## Task requirements
Your job is to retype all of the data word for word, leaving every image out.
---- Input data
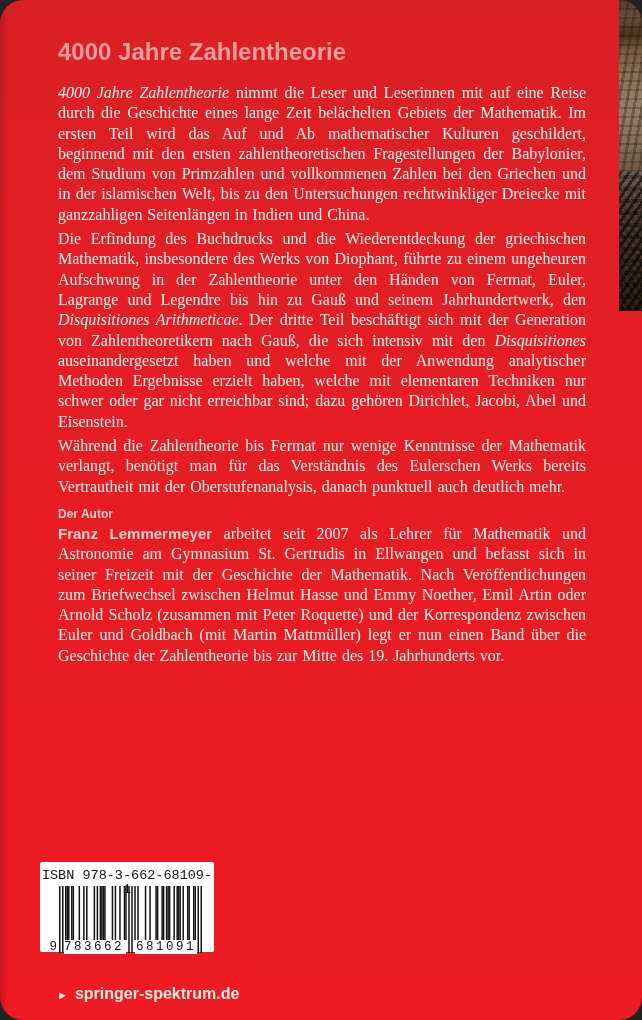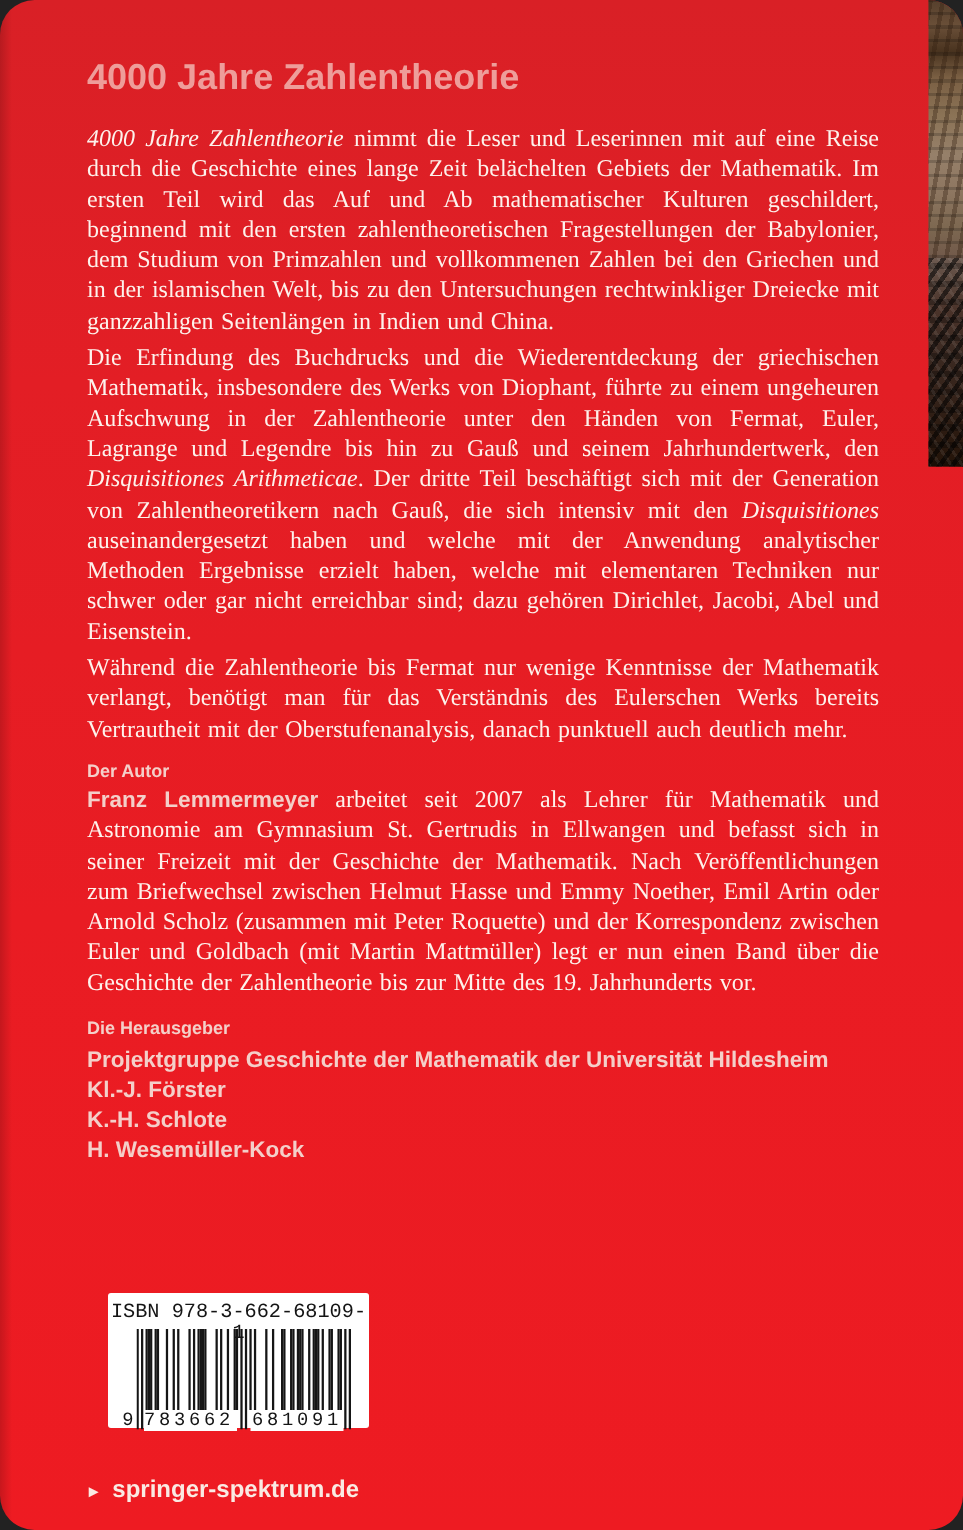--- a/index.html
+++ b/index.html
@@ -49,21 +49,21 @@
   .editors-section{margin-top:9px;}
   .editors-section .sans-heading{margin-bottom:2px;}
   .editor-line{
     font-family:"Liberation Sans", sans-serif;
     font-weight:bold;
     font-size:15px;line-height:20px;
     color:#f4cfc9;
   }
   
   .barcode-box{
-    position:absolute;left:72px;top:862px;
+    position:absolute;left:40px;top:862px;
     width:174px;height:90px;
     background:#ffffff;
     border-radius:2px;
   }
   .isbn-line{
     position:absolute;top:7px;left:0;right:0;
     text-align:center;
     font-family:"Liberation Mono","DejaVu Sans Mono", monospace;
     font-size:13.5px;line-height:14px;
     letter-spacing:0px;
@@ -126,27 +126,20 @@
         <p class="body-para"><span class="seg-italic">4000 Jahre Zahlentheorie</span><span> nimmt die Leser und Leserinnen mit auf eine Reise durch die Geschichte eines lange Zeit belächelten Gebiets der Mathematik. Im ersten Teil wird das Auf und Ab mathematischer Kulturen geschildert, beginnend mit den ersten zahlentheoretischen Fragestellungen der Babylonier, dem Studium von Primzahlen und vollkommenen Zahlen bei den Griechen und in der islamischen Welt, bis zu den Untersuchungen rechtwinkliger Dreiecke mit ganzzahligen Seitenlängen in Indien und China.</span></p>
         <p class="body-para"><span>Die Erfindung des Buchdrucks und die Wiederentdeckung der griechischen Mathematik, insbesondere des Werks von Diophant, führte zu einem ungeheuren Aufschwung in der Zahlentheorie unter den Händen von Fermat, Euler, Lagrange und Legendre bis hin zu Gauß und seinem Jahrhundertwerk, den </span><span class="seg-italic">Disquisitiones Arithmeticae</span><span>. Der dritte Teil beschäftigt sich mit der Generation von Zahlentheoretikern nach Gauß, die sich intensiv mit den </span><span class="seg-italic">Disquisitiones</span><span> auseinandergesetzt haben und welche mit der Anwendung analytischer Methoden Ergebnisse erzielt haben, welche mit elementaren Techniken nur schwer oder gar nicht erreichbar sind; dazu gehören Dirichlet, Jacobi, Abel und Eisenstein.</span></p>
         <p class="body-para"><span>Während die Zahlentheorie bis Fermat nur wenige Kenntnisse der Mathematik verlangt, benötigt man für das Verständnis des Eulerschen Werks bereits Vertrautheit mit der Oberstufenanalysis, danach punktuell auch deutlich mehr.</span></p>
       </div>
 
     <div class="author-section">
       <div class="sans-heading">Der Autor</div>
       <div class="body-para"><span class="seg-lead">Franz Lemmermeyer</span><span> arbeitet seit 2007 als Lehrer für Mathematik und Astronomie am Gymnasium St. Gertrudis in Ellwangen und befasst sich in seiner Freizeit mit der Geschichte der Mathematik. Nach Veröffentlichungen zum Briefwechsel zwischen Helmut Hasse und Emmy Noether, Emil Artin oder Arnold Scholz (zusammen mit Peter Roquette) und der Korrespondenz zwischen Euler und Goldbach (mit Martin Mattmüller) legt er nun einen Band über die Geschichte der Zahlentheorie bis zur Mitte des 19. Jahrhunderts vor.</span></div>
     </div>
 
-    <div class="editors-section">
-      <div class="sans-heading">Die Herausgeber</div>
-      <div class="editor-line">Projektgruppe Geschichte der Mathematik der Universität Hildesheim</div>
-      <div class="editor-line">Kl.-J. Förster</div>
-      <div class="editor-line">K.-H. Schlote</div>
-      <div class="editor-line">H. Wesemüller-Kock</div>
-    </div>
   </div>
 
   <div class="barcode-box">
     <div class="isbn-line">ISBN 978-3-662-68109-1</div>
     <div class="bars-area">
       <svg id="barcode-svg" viewBox="0 0 95 67" preserveAspectRatio="none">
           <rect x="0" y="0" width="1" height="67"></rect>
           <rect x="2" y="0" width="1" height="67"></rect>
           <rect x="4" y="0" width="1" height="54"></rect>
           <rect x="5" y="0" width="1" height="54"></rect>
--------
## Task solution
--- a/index.html
+++ b/index.html
@@ -49,21 +49,21 @@
   .editors-section{margin-top:9px;}
   .editors-section .sans-heading{margin-bottom:2px;}
   .editor-line{
     font-family:"Liberation Sans", sans-serif;
     font-weight:bold;
     font-size:15px;line-height:20px;
     color:#f4cfc9;
   }
   
   .barcode-box{
-    position:absolute;left:72px;top:862px;
+    position:absolute;left:40px;top:862px;
     width:174px;height:90px;
     background:#ffffff;
     border-radius:2px;
   }
   .isbn-line{
     position:absolute;top:7px;left:0;right:0;
     text-align:center;
     font-family:"Liberation Mono","DejaVu Sans Mono", monospace;
     font-size:13.5px;line-height:14px;
     letter-spacing:0px;
@@ -126,27 +126,20 @@
         <p class="body-para"><span class="seg-italic">4000 Jahre Zahlentheorie</span><span> nimmt die Leser und Leserinnen mit auf eine Reise durch die Geschichte eines lange Zeit belächelten Gebiets der Mathematik. Im ersten Teil wird das Auf und Ab mathematischer Kulturen geschildert, beginnend mit den ersten zahlentheoretischen Fragestellungen der Babylonier, dem Studium von Primzahlen und vollkommenen Zahlen bei den Griechen und in der islamischen Welt, bis zu den Untersuchungen rechtwinkliger Dreiecke mit ganzzahligen Seitenlängen in Indien und China.</span></p>
         <p class="body-para"><span>Die Erfindung des Buchdrucks und die Wiederentdeckung der griechischen Mathematik, insbesondere des Werks von Diophant, führte zu einem ungeheuren Aufschwung in der Zahlentheorie unter den Händen von Fermat, Euler, Lagrange und Legendre bis hin zu Gauß und seinem Jahrhundertwerk, den </span><span class="seg-italic">Disquisitiones Arithmeticae</span><span>. Der dritte Teil beschäftigt sich mit der Generation von Zahlentheoretikern nach Gauß, die sich intensiv mit den </span><span class="seg-italic">Disquisitiones</span><span> auseinandergesetzt haben und welche mit der Anwendung analytischer Methoden Ergebnisse erzielt haben, welche mit elementaren Techniken nur schwer oder gar nicht erreichbar sind; dazu gehören Dirichlet, Jacobi, Abel und Eisenstein.</span></p>
         <p class="body-para"><span>Während die Zahlentheorie bis Fermat nur wenige Kenntnisse der Mathematik verlangt, benötigt man für das Verständnis des Eulerschen Werks bereits Vertrautheit mit der Oberstufenanalysis, danach punktuell auch deutlich mehr.</span></p>
       </div>
 
     <div class="author-section">
       <div class="sans-heading">Der Autor</div>
       <div class="body-para"><span class="seg-lead">Franz Lemmermeyer</span><span> arbeitet seit 2007 als Lehrer für Mathematik und Astronomie am Gymnasium St. Gertrudis in Ellwangen und befasst sich in seiner Freizeit mit der Geschichte der Mathematik. Nach Veröffentlichungen zum Briefwechsel zwischen Helmut Hasse und Emmy Noether, Emil Artin oder Arnold Scholz (zusammen mit Peter Roquette) und der Korrespondenz zwischen Euler und Goldbach (mit Martin Mattmüller) legt er nun einen Band über die Geschichte der Zahlentheorie bis zur Mitte des 19. Jahrhunderts vor.</span></div>
     </div>
 
-    <div class="editors-section">
-      <div class="sans-heading">Die Herausgeber</div>
-      <div class="editor-line">Projektgruppe Geschichte der Mathematik der Universität Hildesheim</div>
-      <div class="editor-line">Kl.-J. Förster</div>
-      <div class="editor-line">K.-H. Schlote</div>
-      <div class="editor-line">H. Wesemüller-Kock</div>
-    </div>
   </div>
 
   <div class="barcode-box">
     <div class="isbn-line">ISBN 978-3-662-68109-1</div>
     <div class="bars-area">
       <svg id="barcode-svg" viewBox="0 0 95 67" preserveAspectRatio="none">
           <rect x="0" y="0" width="1" height="67"></rect>
           <rect x="2" y="0" width="1" height="67"></rect>
           <rect x="4" y="0" width="1" height="54"></rect>
           <rect x="5" y="0" width="1" height="54"></rect>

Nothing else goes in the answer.